▶ _Problem_:
With the line containing "total: 6351.75 -> 6268.17" as the starting point, output every line of the data below through its final line, character for character.

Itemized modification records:

►

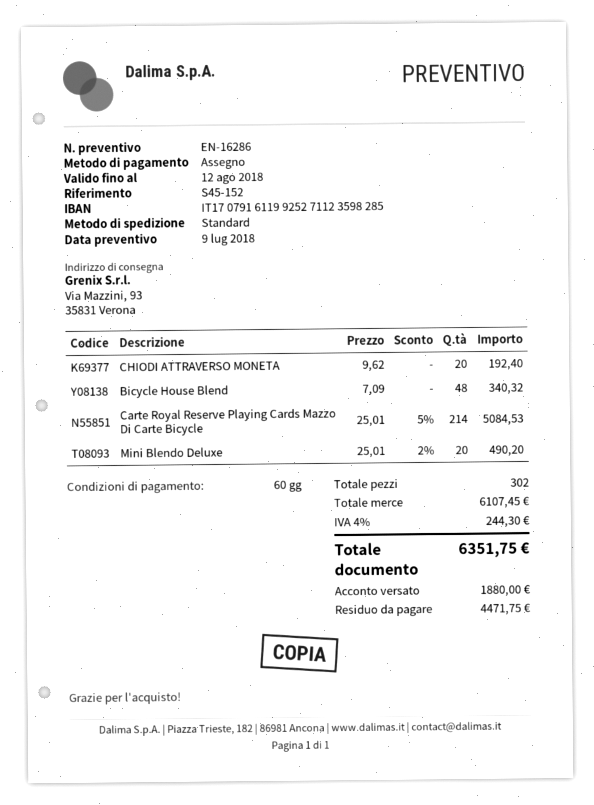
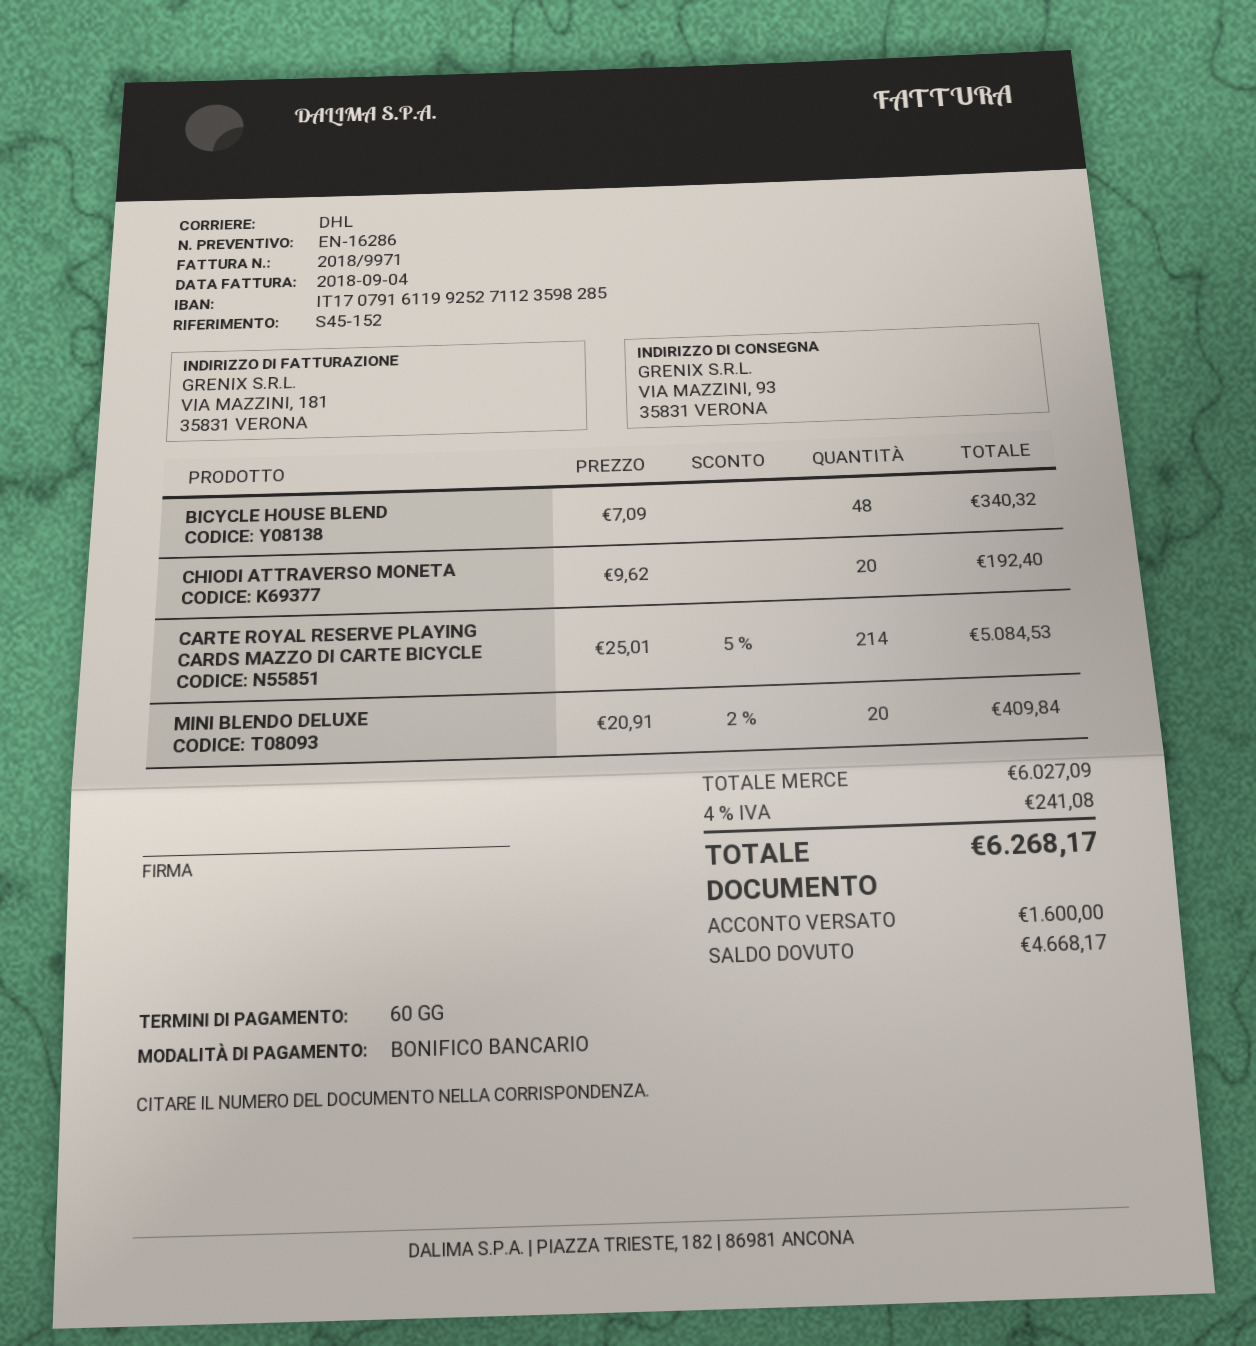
payment method: cheque -> bank transfer
shipping method: standard -> DHL
Mini Blendo Deluxe: 20 x 25.01 - 2% = 490.20 -> 20 x 20.91 - 2% = 409.84
subtotal: 6107.45 -> 6027.09
tax: 4% = 244.30 -> 4% = 241.08
total: 6351.75 -> 6268.17
deposit: 1880.00 -> 1600.00
balance: 4471.75 -> 4668.17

◄

▶ _Solution for this problem_:
total: 6351.75 -> 6268.17
deposit: 1880.00 -> 1600.00
balance: 4471.75 -> 4668.17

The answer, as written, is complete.